HTML xpath tree dump? using Ruby Watir - dom

Help! In carefully stepping through irb to control a browser (Firefox and Chrome) using the Watir library, it seems the xpath addresses are too shifty to rely on. Eg. one moment, the xpath for one's balance seems consistent, so I use that address in my script. Sometimes it works, but too often crashing with "element not found" although every time I manually step through, the webpage data is there (firebug inspect to confirm).
Yes, using Ajax-reliant sites, but not that changing....bank websites that pretty much remain the same across visits.
So question....is there some way watir-webdriver can simply give me a long, verbose dump of everything it sees in the DOM at the moment, in the form of an xpath tree? Would help me troubleshoot.
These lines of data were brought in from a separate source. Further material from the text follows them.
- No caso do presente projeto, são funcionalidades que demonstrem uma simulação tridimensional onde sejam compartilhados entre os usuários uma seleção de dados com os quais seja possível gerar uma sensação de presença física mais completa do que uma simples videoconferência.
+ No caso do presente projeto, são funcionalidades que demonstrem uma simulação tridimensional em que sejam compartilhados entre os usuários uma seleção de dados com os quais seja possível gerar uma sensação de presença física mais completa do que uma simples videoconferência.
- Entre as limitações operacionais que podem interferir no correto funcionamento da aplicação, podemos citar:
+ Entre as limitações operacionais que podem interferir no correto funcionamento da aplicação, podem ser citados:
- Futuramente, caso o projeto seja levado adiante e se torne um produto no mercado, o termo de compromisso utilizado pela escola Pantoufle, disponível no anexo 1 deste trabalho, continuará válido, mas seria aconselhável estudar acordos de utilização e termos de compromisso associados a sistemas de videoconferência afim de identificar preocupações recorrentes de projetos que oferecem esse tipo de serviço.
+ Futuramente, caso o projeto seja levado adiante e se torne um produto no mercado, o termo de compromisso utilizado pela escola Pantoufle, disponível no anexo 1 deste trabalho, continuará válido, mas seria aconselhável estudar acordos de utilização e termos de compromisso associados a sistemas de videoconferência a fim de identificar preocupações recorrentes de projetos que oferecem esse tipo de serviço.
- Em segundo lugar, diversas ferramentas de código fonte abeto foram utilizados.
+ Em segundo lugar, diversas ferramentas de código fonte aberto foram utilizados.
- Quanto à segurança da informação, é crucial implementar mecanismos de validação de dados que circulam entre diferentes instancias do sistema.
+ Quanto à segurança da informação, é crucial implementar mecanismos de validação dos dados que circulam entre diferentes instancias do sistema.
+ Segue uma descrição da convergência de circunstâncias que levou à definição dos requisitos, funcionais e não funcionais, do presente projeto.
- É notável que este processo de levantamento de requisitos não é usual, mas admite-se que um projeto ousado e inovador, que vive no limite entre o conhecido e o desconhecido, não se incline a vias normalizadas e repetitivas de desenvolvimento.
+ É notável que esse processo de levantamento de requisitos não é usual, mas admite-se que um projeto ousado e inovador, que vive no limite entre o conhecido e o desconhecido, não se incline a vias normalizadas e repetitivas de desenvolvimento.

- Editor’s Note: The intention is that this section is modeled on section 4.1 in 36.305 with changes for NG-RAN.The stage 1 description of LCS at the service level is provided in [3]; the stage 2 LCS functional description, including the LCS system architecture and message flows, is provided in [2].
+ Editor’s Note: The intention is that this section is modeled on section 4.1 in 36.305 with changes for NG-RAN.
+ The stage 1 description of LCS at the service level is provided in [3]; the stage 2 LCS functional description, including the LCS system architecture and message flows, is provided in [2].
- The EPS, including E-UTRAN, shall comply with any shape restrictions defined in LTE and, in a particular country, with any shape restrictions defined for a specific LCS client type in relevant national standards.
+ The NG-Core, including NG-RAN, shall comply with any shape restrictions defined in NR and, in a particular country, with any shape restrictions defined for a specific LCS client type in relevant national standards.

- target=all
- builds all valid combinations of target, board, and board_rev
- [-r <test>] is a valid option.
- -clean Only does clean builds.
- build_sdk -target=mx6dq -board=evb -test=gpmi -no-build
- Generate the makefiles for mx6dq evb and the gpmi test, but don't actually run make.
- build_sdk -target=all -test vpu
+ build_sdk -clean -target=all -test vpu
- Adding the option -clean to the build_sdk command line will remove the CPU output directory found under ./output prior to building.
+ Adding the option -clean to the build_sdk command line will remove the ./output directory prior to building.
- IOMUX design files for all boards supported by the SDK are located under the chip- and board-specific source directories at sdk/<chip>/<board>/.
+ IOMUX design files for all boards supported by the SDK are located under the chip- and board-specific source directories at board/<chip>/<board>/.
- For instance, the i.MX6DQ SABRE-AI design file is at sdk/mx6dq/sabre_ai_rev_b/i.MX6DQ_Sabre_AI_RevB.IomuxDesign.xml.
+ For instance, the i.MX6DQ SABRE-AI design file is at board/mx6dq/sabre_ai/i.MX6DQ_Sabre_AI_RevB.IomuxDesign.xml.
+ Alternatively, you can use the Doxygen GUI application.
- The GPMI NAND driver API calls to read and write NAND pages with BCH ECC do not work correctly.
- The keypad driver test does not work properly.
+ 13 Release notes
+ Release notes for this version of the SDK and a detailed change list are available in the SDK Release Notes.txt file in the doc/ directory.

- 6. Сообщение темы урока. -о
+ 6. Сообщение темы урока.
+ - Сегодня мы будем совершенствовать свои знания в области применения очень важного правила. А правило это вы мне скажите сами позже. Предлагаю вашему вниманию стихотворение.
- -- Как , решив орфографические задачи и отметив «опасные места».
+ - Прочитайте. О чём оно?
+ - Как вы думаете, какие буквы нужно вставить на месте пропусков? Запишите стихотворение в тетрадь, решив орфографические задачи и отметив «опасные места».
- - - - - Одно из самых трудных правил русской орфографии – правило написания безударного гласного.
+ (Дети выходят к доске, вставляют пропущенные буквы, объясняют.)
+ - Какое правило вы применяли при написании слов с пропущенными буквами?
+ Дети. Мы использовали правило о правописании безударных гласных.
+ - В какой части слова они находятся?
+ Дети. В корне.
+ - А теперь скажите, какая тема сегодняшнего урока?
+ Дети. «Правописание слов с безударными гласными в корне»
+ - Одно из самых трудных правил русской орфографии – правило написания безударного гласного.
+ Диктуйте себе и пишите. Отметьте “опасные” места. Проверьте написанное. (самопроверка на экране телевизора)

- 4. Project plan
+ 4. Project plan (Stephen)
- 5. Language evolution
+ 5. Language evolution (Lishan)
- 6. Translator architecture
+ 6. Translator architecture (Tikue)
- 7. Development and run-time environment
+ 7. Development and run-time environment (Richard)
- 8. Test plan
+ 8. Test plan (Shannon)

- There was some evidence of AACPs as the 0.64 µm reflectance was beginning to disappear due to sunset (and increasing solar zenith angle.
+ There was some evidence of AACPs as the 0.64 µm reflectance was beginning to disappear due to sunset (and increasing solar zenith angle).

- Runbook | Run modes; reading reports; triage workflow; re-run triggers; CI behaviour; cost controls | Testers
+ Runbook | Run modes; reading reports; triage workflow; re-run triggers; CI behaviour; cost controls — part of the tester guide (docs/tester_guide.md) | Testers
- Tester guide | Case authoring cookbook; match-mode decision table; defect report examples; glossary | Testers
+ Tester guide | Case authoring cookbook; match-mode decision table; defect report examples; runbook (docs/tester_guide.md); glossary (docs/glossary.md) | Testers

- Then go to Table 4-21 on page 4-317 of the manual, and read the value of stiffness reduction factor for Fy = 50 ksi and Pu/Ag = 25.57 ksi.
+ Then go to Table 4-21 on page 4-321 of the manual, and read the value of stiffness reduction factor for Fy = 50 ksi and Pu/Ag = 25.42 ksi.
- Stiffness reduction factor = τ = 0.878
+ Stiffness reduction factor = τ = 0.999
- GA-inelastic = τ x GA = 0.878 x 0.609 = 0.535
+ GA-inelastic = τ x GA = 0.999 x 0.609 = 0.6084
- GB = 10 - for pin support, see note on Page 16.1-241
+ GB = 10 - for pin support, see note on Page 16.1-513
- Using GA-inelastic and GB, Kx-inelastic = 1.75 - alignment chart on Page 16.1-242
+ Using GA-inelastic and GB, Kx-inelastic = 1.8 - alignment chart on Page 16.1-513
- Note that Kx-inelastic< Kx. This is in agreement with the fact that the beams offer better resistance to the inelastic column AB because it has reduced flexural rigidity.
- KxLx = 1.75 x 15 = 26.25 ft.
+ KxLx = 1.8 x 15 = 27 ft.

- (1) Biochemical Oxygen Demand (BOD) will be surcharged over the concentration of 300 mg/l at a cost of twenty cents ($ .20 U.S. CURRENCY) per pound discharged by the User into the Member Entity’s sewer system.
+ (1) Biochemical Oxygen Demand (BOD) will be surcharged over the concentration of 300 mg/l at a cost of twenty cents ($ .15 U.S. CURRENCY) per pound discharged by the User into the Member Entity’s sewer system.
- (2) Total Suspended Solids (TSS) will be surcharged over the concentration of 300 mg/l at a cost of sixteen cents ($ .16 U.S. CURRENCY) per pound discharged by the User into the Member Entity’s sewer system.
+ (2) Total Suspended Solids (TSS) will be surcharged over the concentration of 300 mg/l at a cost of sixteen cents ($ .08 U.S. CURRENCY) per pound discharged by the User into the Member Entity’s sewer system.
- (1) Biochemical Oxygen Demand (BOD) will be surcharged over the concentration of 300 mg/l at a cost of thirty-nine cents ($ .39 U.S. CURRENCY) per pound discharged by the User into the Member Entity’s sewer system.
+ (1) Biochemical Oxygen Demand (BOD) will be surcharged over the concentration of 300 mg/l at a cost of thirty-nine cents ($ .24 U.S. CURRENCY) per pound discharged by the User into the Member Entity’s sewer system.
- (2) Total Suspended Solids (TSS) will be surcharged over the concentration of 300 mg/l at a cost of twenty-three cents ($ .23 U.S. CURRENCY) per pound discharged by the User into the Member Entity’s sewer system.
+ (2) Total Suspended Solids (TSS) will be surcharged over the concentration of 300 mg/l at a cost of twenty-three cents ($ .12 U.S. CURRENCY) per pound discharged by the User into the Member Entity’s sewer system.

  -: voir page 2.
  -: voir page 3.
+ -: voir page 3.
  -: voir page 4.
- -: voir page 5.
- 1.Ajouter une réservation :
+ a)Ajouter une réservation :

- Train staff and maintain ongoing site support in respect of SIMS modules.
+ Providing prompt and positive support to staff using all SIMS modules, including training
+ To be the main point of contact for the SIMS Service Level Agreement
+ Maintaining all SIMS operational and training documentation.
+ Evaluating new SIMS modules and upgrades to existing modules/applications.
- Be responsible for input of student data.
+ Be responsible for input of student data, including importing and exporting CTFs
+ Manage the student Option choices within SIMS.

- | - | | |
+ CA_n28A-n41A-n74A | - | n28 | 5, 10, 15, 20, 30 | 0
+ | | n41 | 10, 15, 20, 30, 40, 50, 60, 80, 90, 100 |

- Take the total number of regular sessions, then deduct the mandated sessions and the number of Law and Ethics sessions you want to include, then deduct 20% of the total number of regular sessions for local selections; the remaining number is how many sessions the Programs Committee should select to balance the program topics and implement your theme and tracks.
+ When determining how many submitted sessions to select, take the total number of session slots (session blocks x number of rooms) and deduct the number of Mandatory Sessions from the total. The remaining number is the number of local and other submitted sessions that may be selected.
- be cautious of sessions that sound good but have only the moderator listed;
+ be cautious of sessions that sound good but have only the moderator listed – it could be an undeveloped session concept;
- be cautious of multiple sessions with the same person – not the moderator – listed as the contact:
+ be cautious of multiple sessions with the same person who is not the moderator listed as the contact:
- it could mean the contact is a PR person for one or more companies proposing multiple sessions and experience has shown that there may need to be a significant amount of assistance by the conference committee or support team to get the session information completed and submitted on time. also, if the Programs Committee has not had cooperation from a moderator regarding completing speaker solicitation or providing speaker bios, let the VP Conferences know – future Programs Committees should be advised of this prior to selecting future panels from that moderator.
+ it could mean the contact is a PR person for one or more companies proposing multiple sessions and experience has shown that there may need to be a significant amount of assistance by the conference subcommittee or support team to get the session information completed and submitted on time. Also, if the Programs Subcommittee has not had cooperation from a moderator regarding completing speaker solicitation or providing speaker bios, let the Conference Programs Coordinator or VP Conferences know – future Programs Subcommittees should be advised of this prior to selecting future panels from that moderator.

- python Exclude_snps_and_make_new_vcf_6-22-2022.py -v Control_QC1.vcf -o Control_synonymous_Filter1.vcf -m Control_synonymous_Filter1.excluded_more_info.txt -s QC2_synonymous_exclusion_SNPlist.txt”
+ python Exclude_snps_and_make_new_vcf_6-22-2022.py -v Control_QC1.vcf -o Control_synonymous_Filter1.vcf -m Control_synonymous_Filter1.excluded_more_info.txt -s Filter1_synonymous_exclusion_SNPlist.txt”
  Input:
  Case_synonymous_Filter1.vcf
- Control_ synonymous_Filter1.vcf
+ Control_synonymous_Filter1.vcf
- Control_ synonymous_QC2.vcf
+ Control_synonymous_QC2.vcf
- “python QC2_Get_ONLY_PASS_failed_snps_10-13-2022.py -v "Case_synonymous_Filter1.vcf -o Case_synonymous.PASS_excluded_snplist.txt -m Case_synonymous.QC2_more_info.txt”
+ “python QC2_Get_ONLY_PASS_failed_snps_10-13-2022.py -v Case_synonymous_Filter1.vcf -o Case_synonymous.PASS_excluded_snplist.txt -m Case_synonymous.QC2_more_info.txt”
The big answer is to not use xpath, but instead use watir as the UI is intended to be used.
When it comes to a means to specify elements in browser automation, by and large Xpath is evil, it is SLOW, the code it creates is often (as you are finding) very very brittle, and it's nearly impossible to read and make sense of. Use it only as a means of last resort when nothing else will work.
If you are using a Watir API (as with Watir or Watir-webdriver) then you want to identify the element based on it's own attributes, such as class, name, id, text, etc If that doesn't work, then identify based on the closest container that wraps the element which has a way to find it uniquely. If that doesn't work identify by a sibling or sub-element and use the .parent method as a way to walk 'up' the dom to the 'parent container element.
To the point of being brittle and difficult readability, compare the following taken from the comments and consider the code using element_by_xpath on this:
/html/body/form/div[6]/div/table/tbody/tr[2]/td[2]/table/tbody/tr[2]/td/p/table[‌​2]/tbody/tr/td[2]/p/table/tbody/tr[3]/td[2]
and then compare to this (where the entire code is shorter than just the xpath alone)
browser.cell(:text => "Total Funds Avail. for Trading").parent.cell(:index => 1).text
or to be a bit less brittle replace index by some attribute of the cell who's text you want
browser.cell(:text => "Total Funds Avail. for Trading").parent.cell(:class => "balanceSnapShotCellRight").text
The xpath example is very difficult to make any sense of, no idea what element you are after or why the code might be selecting that element. And since there are so many index values, any change to the page design or just extra rows in the table above the one you want will break that code.
The second is much easier to make sense of, I can tell just by reading it what the script is trying to find on the page, and how it is locating it. Extra rows in the table, or other changes to page layout will not break the code. (with the exception of re-arranging the columns in the table, and even that could be avoided if I was to make use of class or some other characteristic of the target cell (as did an example in the comments below)
For that matter, if the use of the class is unique to that element on the page then
browser.cell(:class => 'balanceSnapShotCellRight').text
Would work just fine as long as there is only one cell with that class in the table.
Now to be fair I know there are ways to use xpath more elegantly to do something similar to what we are doing in the Watir code above, but while this is true, it's still not as easy to read and work with, and is not how most people commonly (mis)use xpath to select objects, especially if they have used recorders that create brittle cryptic xpath code similar to the sample above)
The answers to this SO question describe the three basic approaches to identifying elements in Watir. Each answer covers an approach, which one you would use depends on what works best in a given situation.
If you are finding a challenge on a given page, start a question here about it and include a sample of the HTML before/after/around the element you are trying to work with, and the folks here can generally point you the way.
If you've not done so, work through some of the tutorials in the Watir wiki, notice how seldom xpath is used.
Lastly, you mention Firewatir. Don't use Firewatir, it's out of date and no longer being developed and will not work with any recent version of FF. Instead use Watir-Webdriver to driver Firefox or Chrome (or IE).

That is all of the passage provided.